▶ _GOAL OF THE EXERCISE_:
Your copy of the data should match it exactly, leaving out only the pictures.

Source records
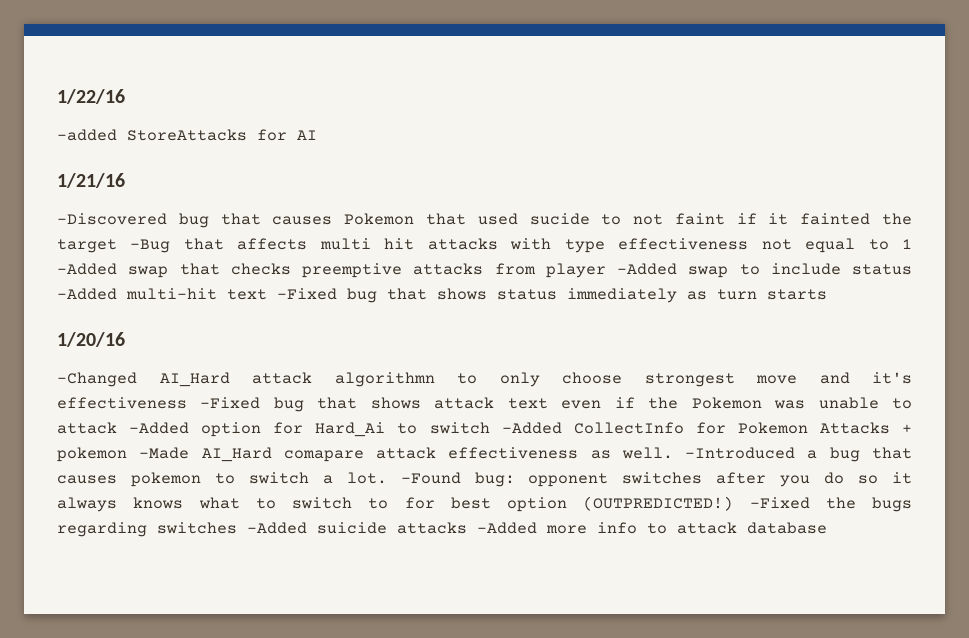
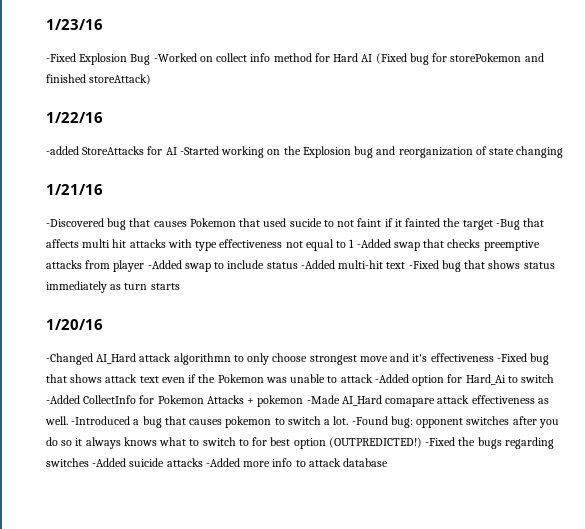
+ 1/23/16
+ -Fixed Explosion Bug -Worked on collect info method for Hard AI (Fixed bug for storePokemon and finished storeAttack)
- -added StoreAttacks for AI
+ -added StoreAttacks for AI -Started working on the Explosion bug and reorganization of state changing

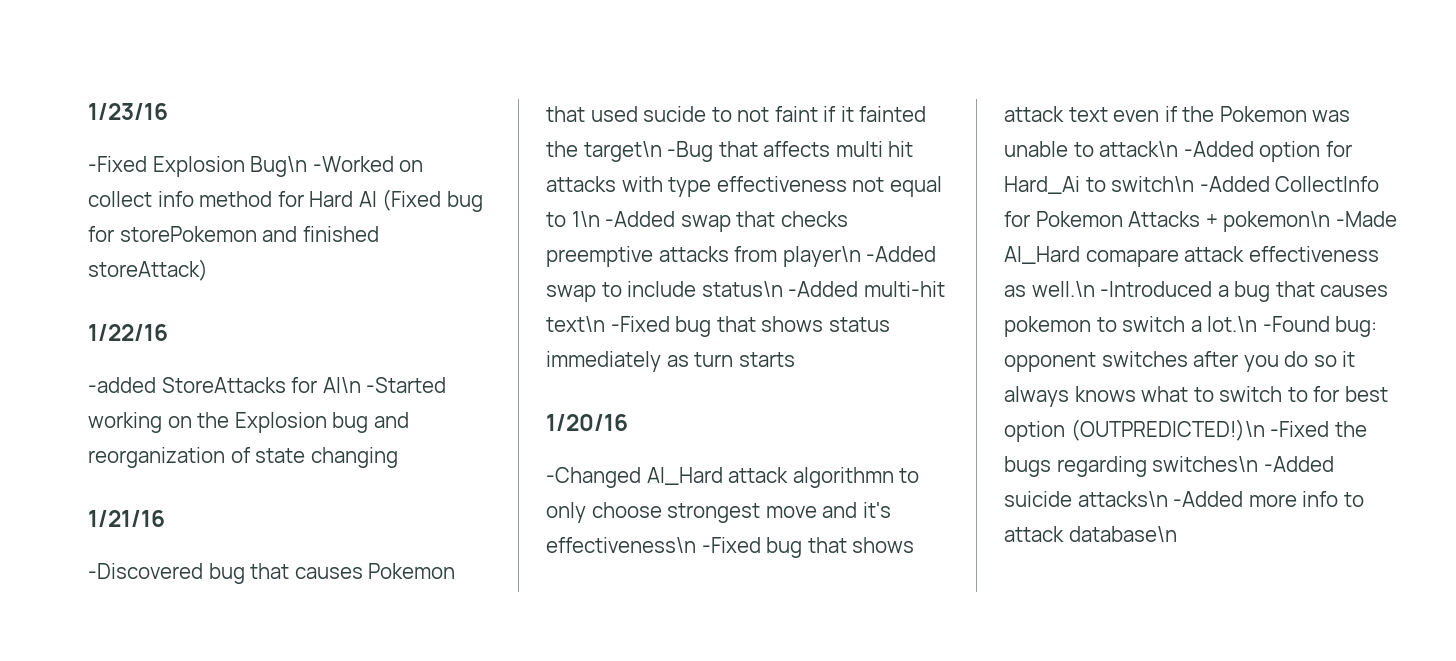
- -Fixed Explosion Bug -Worked on collect info method for Hard AI (Fixed bug for storePokemon and finished storeAttack)
+ -Fixed Explosion Bug\n -Worked on collect info method for Hard AI (Fixed bug for storePokemon and finished storeAttack)
- -added StoreAttacks for AI -Started working on the Explosion bug and reorganization of state changing
+ -added StoreAttacks for AI\n -Started working on the Explosion bug and reorganization of state changing
- -Discovered bug that causes Pokemon that used sucide to not faint if it fainted the target -Bug that affects multi hit attacks with type effectiveness not equal to 1 -Added swap that checks preemptive attacks from player -Added swap to include status -Added multi-hit text -Fixed bug that shows status immediately as turn starts
+ -Discovered bug that causes Pokemon that used sucide to not faint if it fainted the target\n -Bug that affects multi hit attacks with type effectiveness not equal to 1\n -Added swap that checks preemptive attacks from player\n -Added swap to include status\n -Added multi-hit text\n -Fixed bug that shows status immediately as turn starts
- -Changed AI_Hard attack algorithmn to only choose strongest move and it's effectiveness -Fixed bug that shows attack text even if the Pokemon was unable to attack -Added option for Hard_Ai to switch -Added CollectInfo for Pokemon Attacks + pokemon -Made AI_Hard comapare attack effectiveness as well. -Introduced a bug that causes pokemon to switch a lot. -Found bug:
+ -Changed AI_Hard attack algorithmn to only choose strongest move and it's effectiveness\n -Fixed bug that shows attack text even if the Pokemon was unable to attack\n -Added option for Hard_Ai to switch\n -Added CollectInfo for Pokemon Attacks + pokemon\n -Made AI_Hard comapare attack effectiveness as well.\n -Introduced a bug that causes pokemon to switch a lot.\n -Found bug:
- opponent switches after you do so it always knows what to switch to for best option (OUTPREDICTED!) -Fixed the bugs regarding switches -Added suicide attacks -Added more info to attack database
+ opponent switches after you do so it always knows what to switch to for best option (OUTPREDICTED!)\n -Fixed the bugs regarding switches\n -Added suicide attacks\n -Added more info to attack database\n

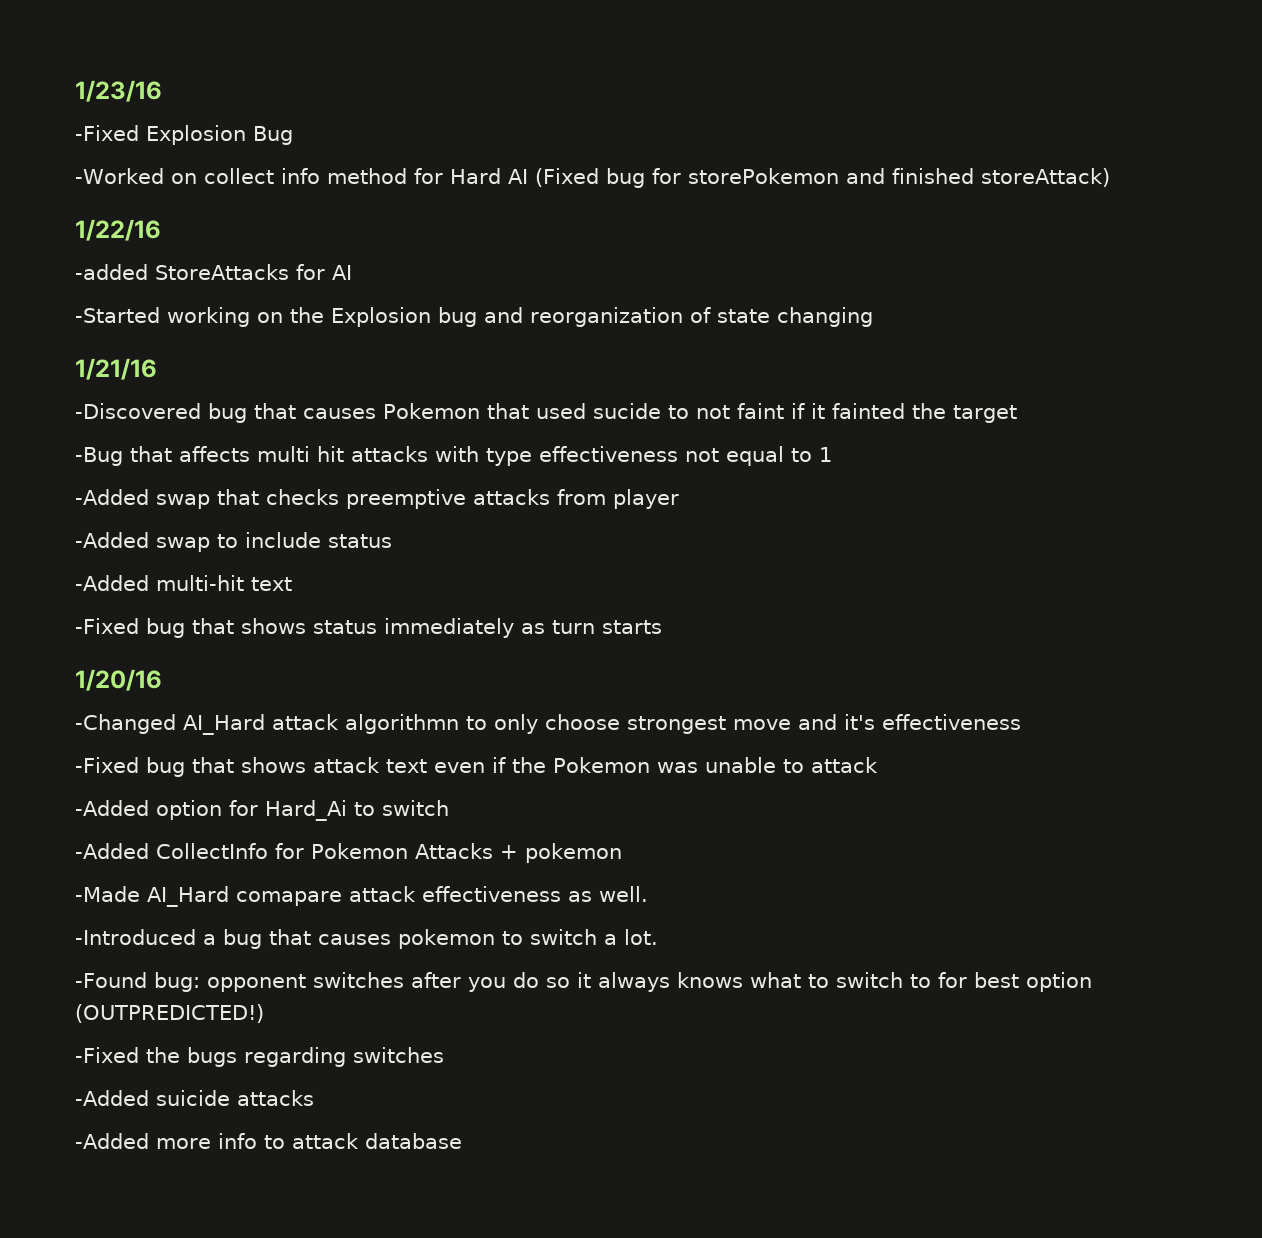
- -Fixed Explosion Bug\n -Worked on collect info method for Hard AI (Fixed bug for storePokemon and finished storeAttack)
+ -Fixed Explosion Bug
+ -Worked on collect info method for Hard AI (Fixed bug for storePokemon and finished storeAttack)
- -added StoreAttacks for AI\n -Started working on the Explosion bug and reorganization of state changing
+ -added StoreAttacks for AI
+ -Started working on the Explosion bug and reorganization of state changing
- -Discovered bug that causes Pokemon that used sucide to not faint if it fainted the target\n -Bug that affects multi hit attacks with type effectiveness not equal to 1\n -Added swap that checks preemptive attacks from player\n -Added swap to include status\n -Added multi-hit text\n -Fixed bug that shows status immediately as turn starts
+ -Discovered bug that causes Pokemon that used sucide to not faint if it fainted the target
+ -Bug that affects multi hit attacks with type effectiveness not equal to 1
+ -Added swap that checks preemptive attacks from player
+ -Added swap to include status
+ -Added multi-hit text
+ -Fixed bug that shows status immediately as turn starts
- -Changed AI_Hard attack algorithmn to only choose strongest move and it's effectiveness\n -Fixed bug that shows attack text even if the Pokemon was unable to attack\n -Added option for Hard_Ai to switch\n -Added CollectInfo for Pokemon Attacks + pokemon\n -Made AI_Hard comapare attack effectiveness as well.\n -Introduced a bug that causes pokemon to switch a lot.\n -Found bug:
+ -Changed AI_Hard attack algorithmn to only choose strongest move and it's effectiveness
+ -Fixed bug that shows attack text even if the Pokemon was unable to attack
+ -Added option for Hard_Ai to switch
+ -Added CollectInfo for Pokemon Attacks + pokemon
+ -Made AI_Hard comapare attack effectiveness as well.
+ -Introduced a bug that causes pokemon to switch a lot.
+ -Found bug:
- opponent switches after you do so it always knows what to switch to for best option (OUTPREDICTED!)\n -Fixed the bugs regarding switches\n -Added suicide attacks\n -Added more info to attack database\n
+ opponent switches after you do so it always knows what to switch to for best option (OUTPREDICTED!)
+ -Fixed the bugs regarding switches
+ -Added suicide attacks
+ -Added more info to attack database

▶ _OUTPUT FOR THIS EXERCISE_:
+ 1/23/16
+ -Fixed Explosion Bug -Worked on collect info method for Hard AI (Fixed bug for storePokemon and finished storeAttack)
- -added StoreAttacks for AI
+ -added StoreAttacks for AI -Started working on the Explosion bug and reorganization of state changing

- -Fixed Explosion Bug -Worked on collect info method for Hard AI (Fixed bug for storePokemon and finished storeAttack)
+ -Fixed Explosion Bug\n -Worked on collect info method for Hard AI (Fixed bug for storePokemon and finished storeAttack)
- -added StoreAttacks for AI -Started working on the Explosion bug and reorganization of state changing
+ -added StoreAttacks for AI\n -Started working on the Explosion bug and reorganization of state changing
- -Discovered bug that causes Pokemon that used sucide to not faint if it fainted the target -Bug that affects multi hit attacks with type effectiveness not equal to 1 -Added swap that checks preemptive attacks from player -Added swap to include status -Added multi-hit text -Fixed bug that shows status immediately as turn starts
+ -Discovered bug that causes Pokemon that used sucide to not faint if it fainted the target\n -Bug that affects multi hit attacks with type effectiveness not equal to 1\n -Added swap that checks preemptive attacks from player\n -Added swap to include status\n -Added multi-hit text\n -Fixed bug that shows status immediately as turn starts
- -Changed AI_Hard attack algorithmn to only choose strongest move and it's effectiveness -Fixed bug that shows attack text even if the Pokemon was unable to attack -Added option for Hard_Ai to switch -Added CollectInfo for Pokemon Attacks + pokemon -Made AI_Hard comapare attack effectiveness as well. -Introduced a bug that causes pokemon to switch a lot. -Found bug:
+ -Changed AI_Hard attack algorithmn to only choose strongest move and it's effectiveness\n -Fixed bug that shows attack text even if the Pokemon was unable to attack\n -Added option for Hard_Ai to switch\n -Added CollectInfo for Pokemon Attacks + pokemon\n -Made AI_Hard comapare attack effectiveness as well.\n -Introduced a bug that causes pokemon to switch a lot.\n -Found bug:
- opponent switches after you do so it always knows what to switch to for best option (OUTPREDICTED!) -Fixed the bugs regarding switches -Added suicide attacks -Added more info to attack database
+ opponent switches after you do so it always knows what to switch to for best option (OUTPREDICTED!)\n -Fixed the bugs regarding switches\n -Added suicide attacks\n -Added more info to attack database\n

- -Fixed Explosion Bug\n -Worked on collect info method for Hard AI (Fixed bug for storePokemon and finished storeAttack)
+ -Fixed Explosion Bug
+ -Worked on collect info method for Hard AI (Fixed bug for storePokemon and finished storeAttack)
- -added StoreAttacks for AI\n -Started working on the Explosion bug and reorganization of state changing
+ -added StoreAttacks for AI
+ -Started working on the Explosion bug and reorganization of state changing
- -Discovered bug that causes Pokemon that used sucide to not faint if it fainted the target\n -Bug that affects multi hit attacks with type effectiveness not equal to 1\n -Added swap that checks preemptive attacks from player\n -Added swap to include status\n -Added multi-hit text\n -Fixed bug that shows status immediately as turn starts
+ -Discovered bug that causes Pokemon that used sucide to not faint if it fainted the target
+ -Bug that affects multi hit attacks with type effectiveness not equal to 1
+ -Added swap that checks preemptive attacks from player
+ -Added swap to include status
+ -Added multi-hit text
+ -Fixed bug that shows status immediately as turn starts
- -Changed AI_Hard attack algorithmn to only choose strongest move and it's effectiveness\n -Fixed bug that shows attack text even if the Pokemon was unable to attack\n -Added option for Hard_Ai to switch\n -Added CollectInfo for Pokemon Attacks + pokemon\n -Made AI_Hard comapare attack effectiveness as well.\n -Introduced a bug that causes pokemon to switch a lot.\n -Found bug:
+ -Changed AI_Hard attack algorithmn to only choose strongest move and it's effectiveness
+ -Fixed bug that shows attack text even if the Pokemon was unable to attack
+ -Added option for Hard_Ai to switch
+ -Added CollectInfo for Pokemon Attacks + pokemon
+ -Made AI_Hard comapare attack effectiveness as well.
+ -Introduced a bug that causes pokemon to switch a lot.
+ -Found bug:
- opponent switches after you do so it always knows what to switch to for best option (OUTPREDICTED!)\n -Fixed the bugs regarding switches\n -Added suicide attacks\n -Added more info to attack database\n
+ opponent switches after you do so it always knows what to switch to for best option (OUTPREDICTED!)
+ -Fixed the bugs regarding switches
+ -Added suicide attacks
+ -Added more info to attack database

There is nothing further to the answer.